A bocca aperta, non ci sono altre parole per descrivere la sensazione che sovrasta il volto di chi ha appena concluso l’ascolto dell’opera ultima dei danesi Artillery. Il quintetto, rinato ormai più di 10 anni fa dalle proprie fumanti ceneri, sta regalando ai propri fan diverse soddisfazioni sotto forma di album sempre più ispirati. Il legame col passato è ovviamente presente, ma non solo di esso vive un disco come My Blood, opera numero sei di un gruppo che sembra voler far sentire, ancor più oggi che in precedenza, la propria voce.

Accasatisi sotto l’ala protettrice della sempre attenta ed attiva Metal Mind, gli Artillery sfornano un’opera di thrash metal duro come la roccia e contaminato da massicce dosi di metal classico. Melodie malate ed urla belluine fanno da filo conduttore per l’intera durata del disco, il quale si presenta più fresco e, paradossalmente, “ragionato” rispetto al già buono When Death Comes.
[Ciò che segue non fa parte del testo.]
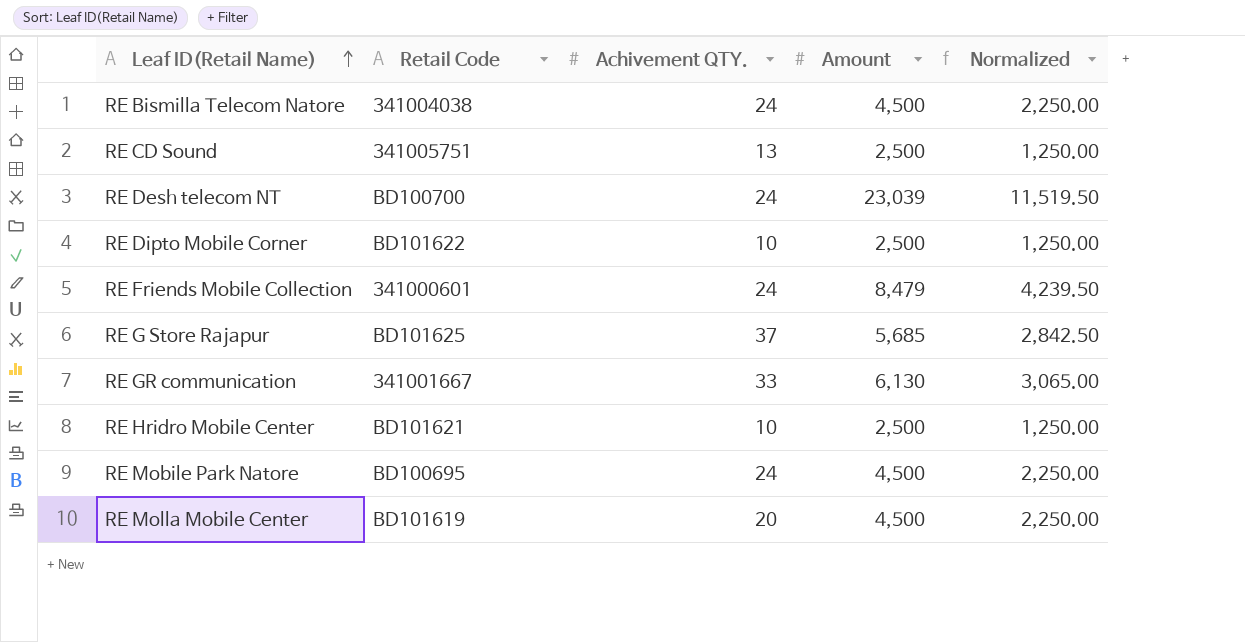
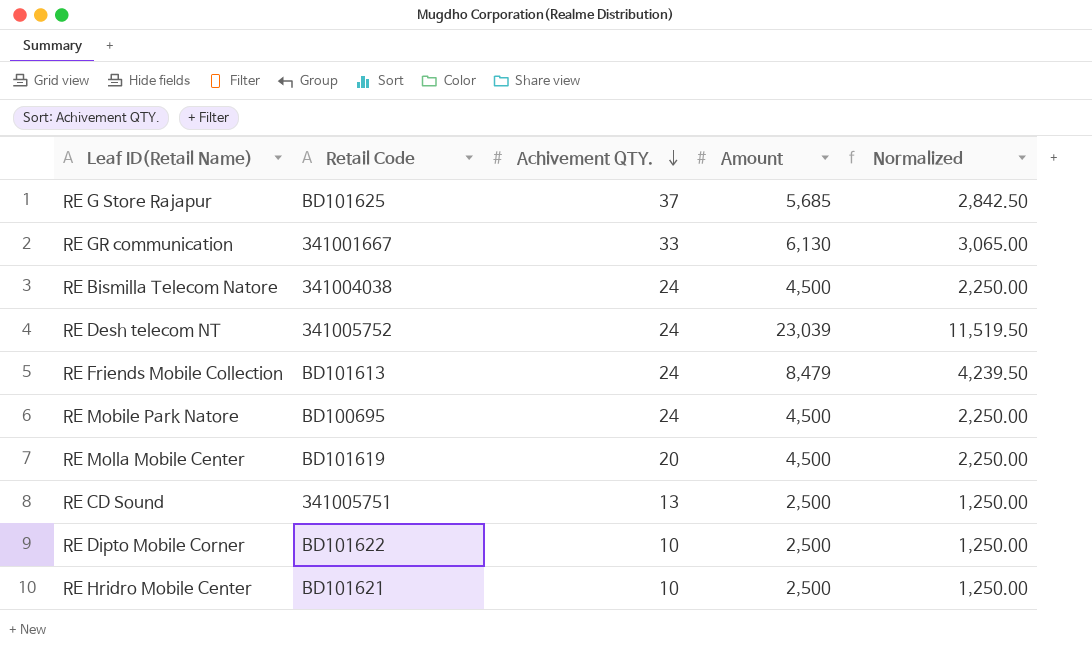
row order: Leaf ID(Retail Name) ascending -> Achivement QTY. descending
RE Desh telecom NT | Retail Code: BD100700 -> 341005752
RE Friends Mobile Collection | Retail Code: 341000601 -> BD101613

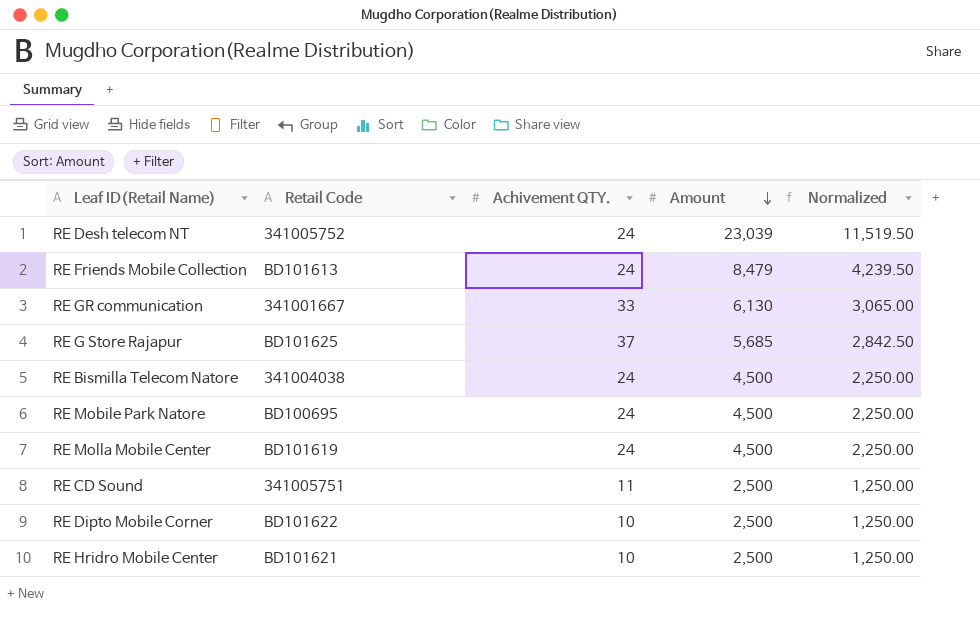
row order: Achivement QTY. descending -> Amount descending
RE Molla Mobile Center | Achivement QTY.: 20 -> 24
RE CD Sound | Achivement QTY.: 13 -> 11

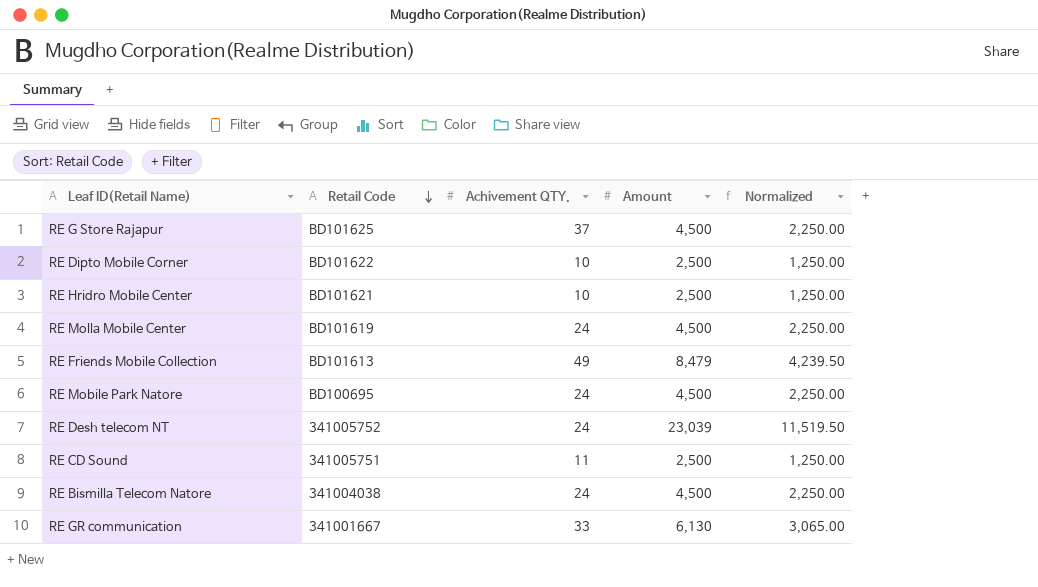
row order: Amount descending -> Retail Code descending
RE G Store Rajapur | Amount: 5,685 -> 4,500
RE G Store Rajapur | Normalized: 2,842.50 -> 2,250.00
RE Friends Mobile Collection | Achivement QTY.: 24 -> 49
A tratti si ha l’impressione che il gruppo voglia progredire nel ricercare ambiti differenti per la concezione di nuova musica.

In tutto questo la parte da protagonista la fa Soren Nico Adamsen, il quale pone il definitivo sigillo vocale ad una prova veramente maiuscola. Ottimo il riferimento alla celeberrima The Mob Rules (Black Sabbath) presente all’interno di Ain’t Giving In, ma anche l’introduzione dell’opener Mi Sangre (The Blood Song) si candida a momento migliore dell’intero album.

Insomma, un ritorno col botto per una band che ha fatto parlare di sé più in questo decennio che non nel suo periodo d’attività negli anni della fioritura del thrash. Un plauso a questi “vecchietti” del metal ed un augurio nella speranza che proseguano su questa strada ancora molto a lungo.